The death of Russia’s most prominent opposition leader, Aleksei A. Navalny, at a remote Arctic prison on Friday ended one of the most audacious political careers of modern times and left wartime Russia without its most charismatic antiwar voice.

Mr. Navalny, whose death was reported by Russian authorities, stood as the most outspoken critic of President Vladimir V. Putin for more than a decade, harnessing broad opposition to the Russian leader more successfully than any other foe of the Kremlin. After surviving a poisoning widely seen as the Kremlin’s doing in 2020 and recovering in Germany, Mr. Navalny returned to Russia in 2021, and was immediately arrested.

But Mr.

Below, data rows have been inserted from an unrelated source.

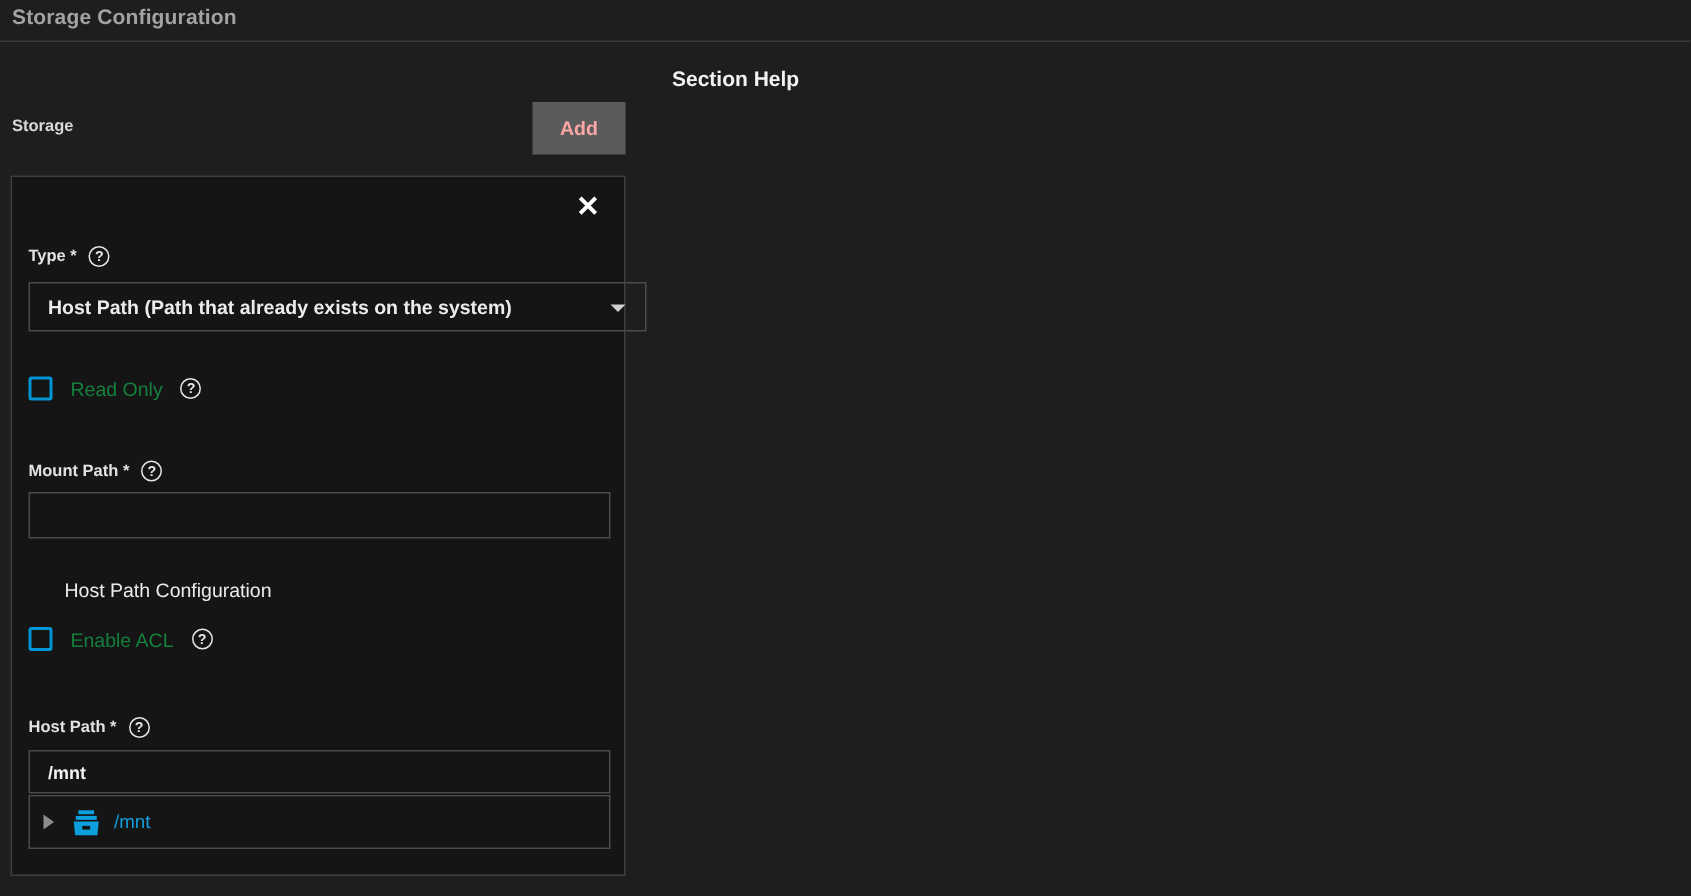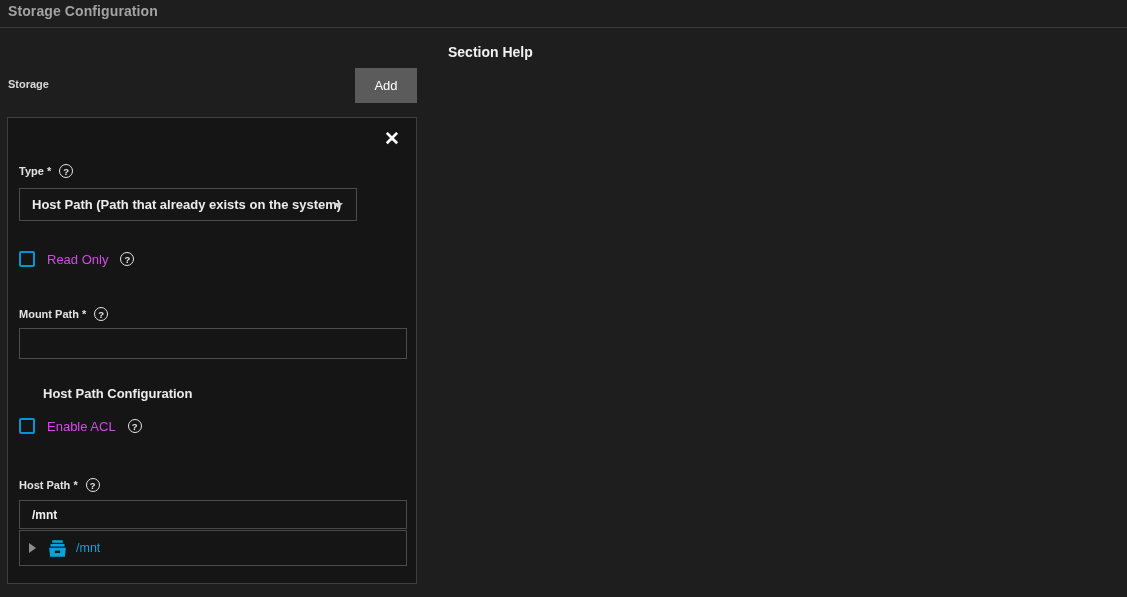"Add" .add-btn { color: #ffffff -> #fca5a5; font-weight: 400 -> 700 }
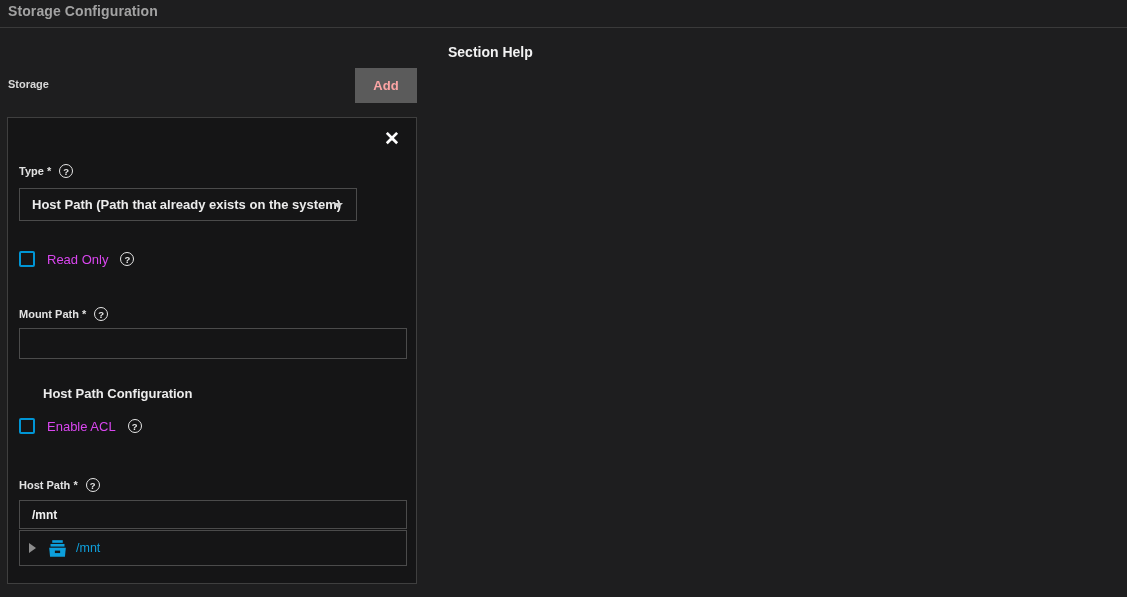"Host Path (Path that already" .select-box { width: 338px -> 412px }
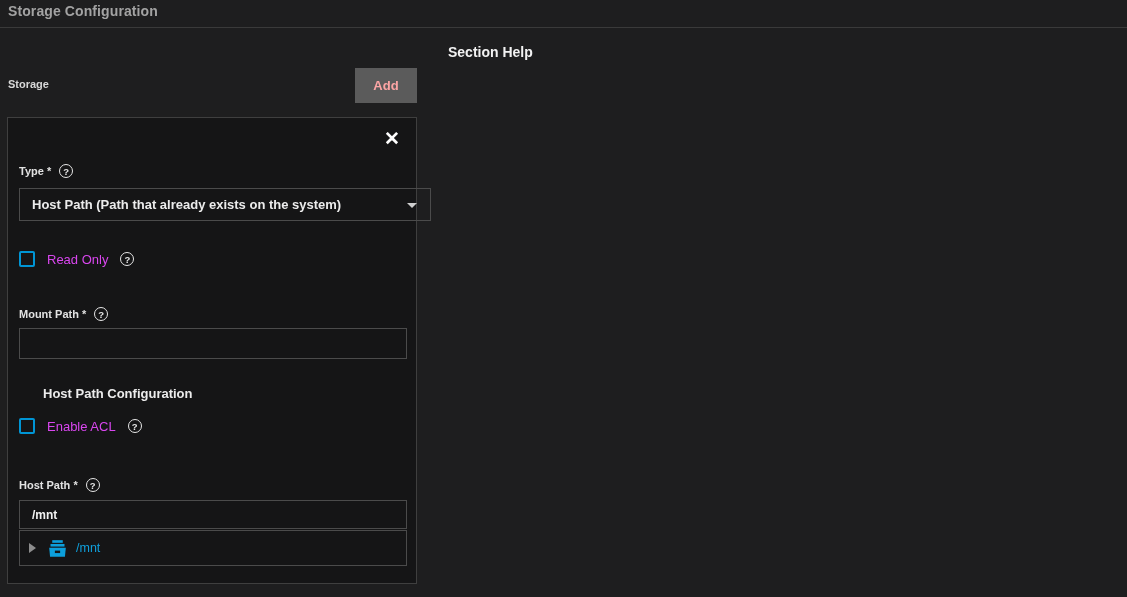"Read Only" .checkbox-label { color: #d946ef -> #15803d }
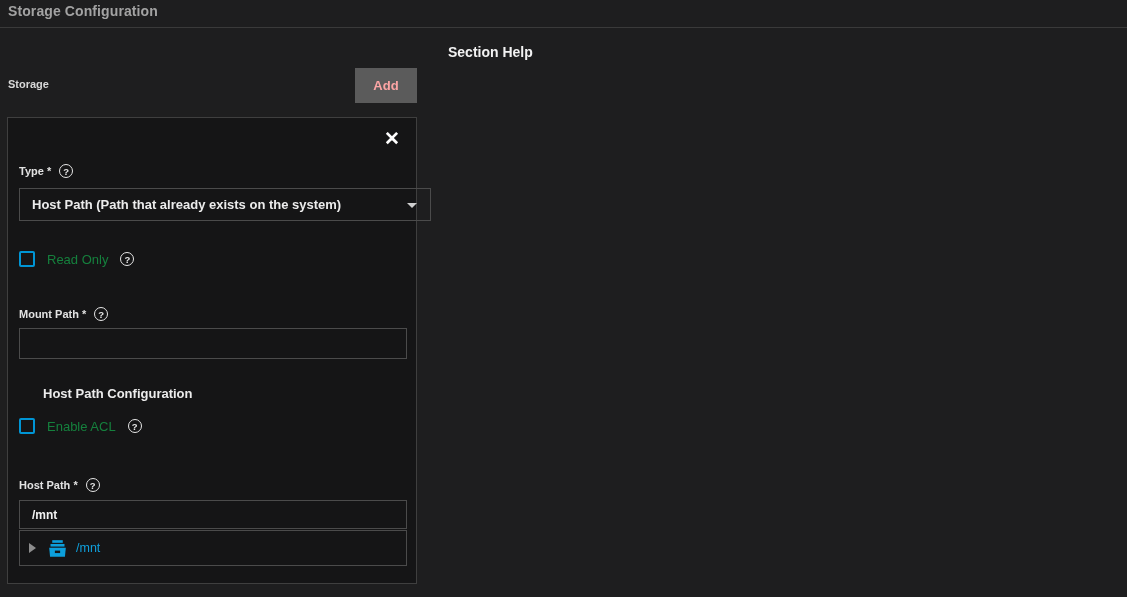"Host Path Configuration" .subheading { font-weight: 700 -> 400 }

Navalny, a joking, gregarious, straight-talking former real estate lawyer, stayed relevant even from prison, publishing Instagram posts via messages relayed by his lawyers that were at once humorous and outraged. He pleaded with Russians not to give up or give in to their fears, and railed against the “criminal” war in Ukraine, which he said would bring the “continued impoverishment of Russian people.”

The reports of his death stunned his supporters and politicians around the world. Mikhail Vinogradov, a Moscow political analyst, described it as the most shocking death of a Russian politician in the country’s post-Soviet history. Russians gathered for impromptu vigils in cities around the world, while images of people laying flowers at memorial sites in Russian cities ricocheted across social media.

“I wanted to believe that Russia had its own Nelson Mandela,” said a 28-year-old man in an interview from the southern city of Rostov-on-Don, asking his name not be used for his safety. “Today, this man is gone.”

President Vladimir V. Putin of Russia was notified of Mr. Navalny’s death, his spokesman said, but did not comment on it. President Biden, at the White House, said it was clear that “Putin is responsible for Navalny’s death.” And in Munich, in an unscheduled appearance at the podium of a high-level security conference, Mr. Navalny’s wife, Yulia Navalnaya, pledged that Mr. Putin’s government would be “brought to justice.”